▶ _Work task_:
Print the lines that run from the line with "[116,381,305,400] [116,418,251,436] [116,454,220,472]" to the line with "(562, 603) none", keeping both end lines, exactly as they appear in the entries below, and nothing else.

▶ _Material provided_:
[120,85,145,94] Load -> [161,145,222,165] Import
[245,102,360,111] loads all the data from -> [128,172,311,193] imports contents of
--
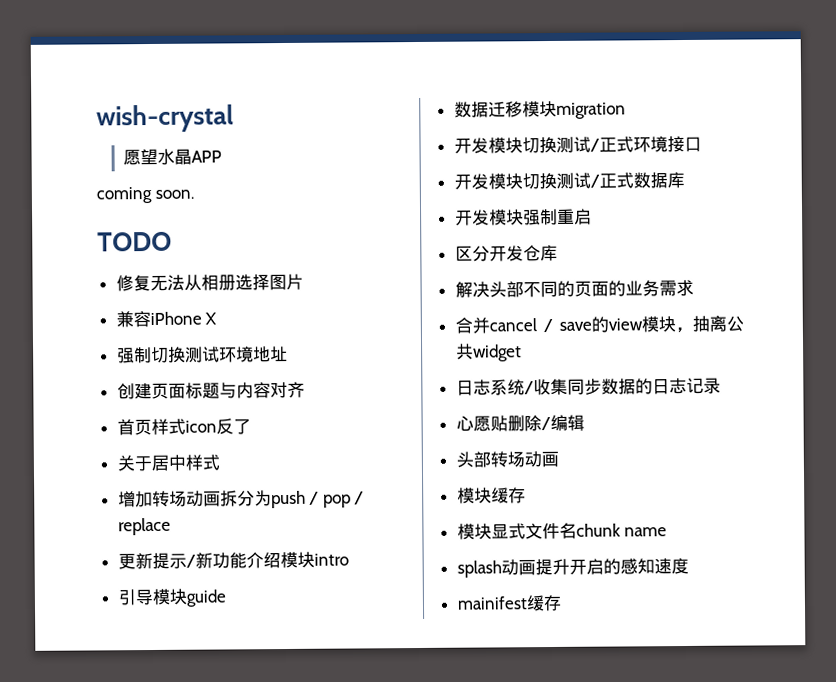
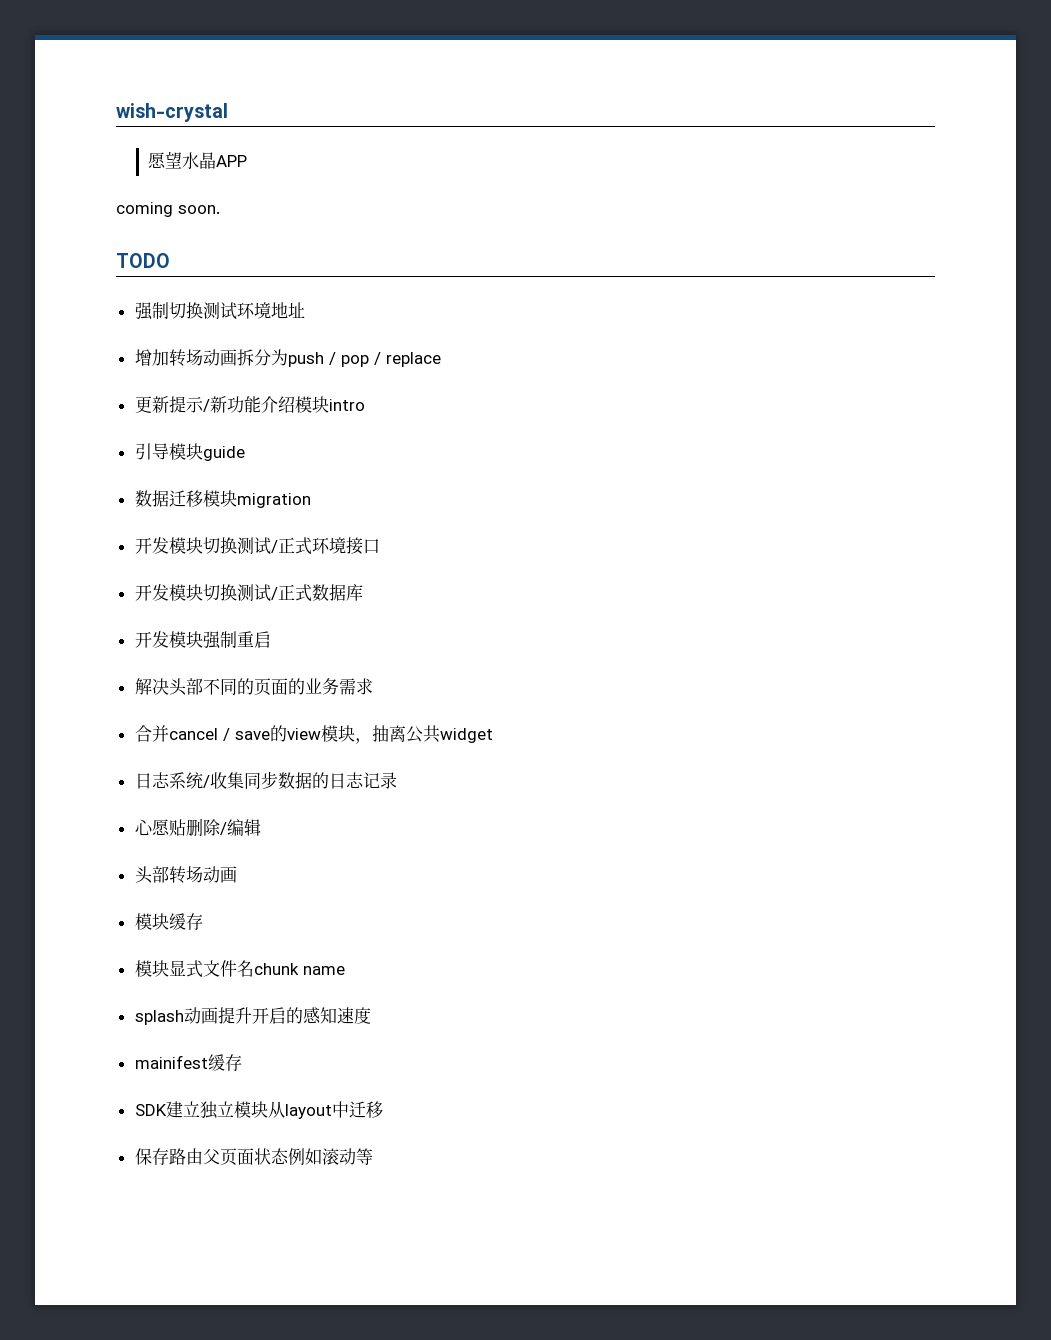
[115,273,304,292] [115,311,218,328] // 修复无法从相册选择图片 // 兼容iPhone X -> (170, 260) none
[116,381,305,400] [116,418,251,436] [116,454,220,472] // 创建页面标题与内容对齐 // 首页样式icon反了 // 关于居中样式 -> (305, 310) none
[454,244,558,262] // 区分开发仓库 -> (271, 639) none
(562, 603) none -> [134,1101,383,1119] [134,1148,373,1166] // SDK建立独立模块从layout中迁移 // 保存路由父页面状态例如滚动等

▶ _Completed exercise_:
[116,381,305,400] [116,418,251,436] [116,454,220,472] // 创建页面标题与内容对齐 // 首页样式icon反了 // 关于居中样式 -> (305, 310) none
[454,244,558,262] // 区分开发仓库 -> (271, 639) none
(562, 603) none -> [134,1101,383,1119] [134,1148,373,1166] // SDK建立独立模块从layout中迁移 // 保存路由父页面状态例如滚动等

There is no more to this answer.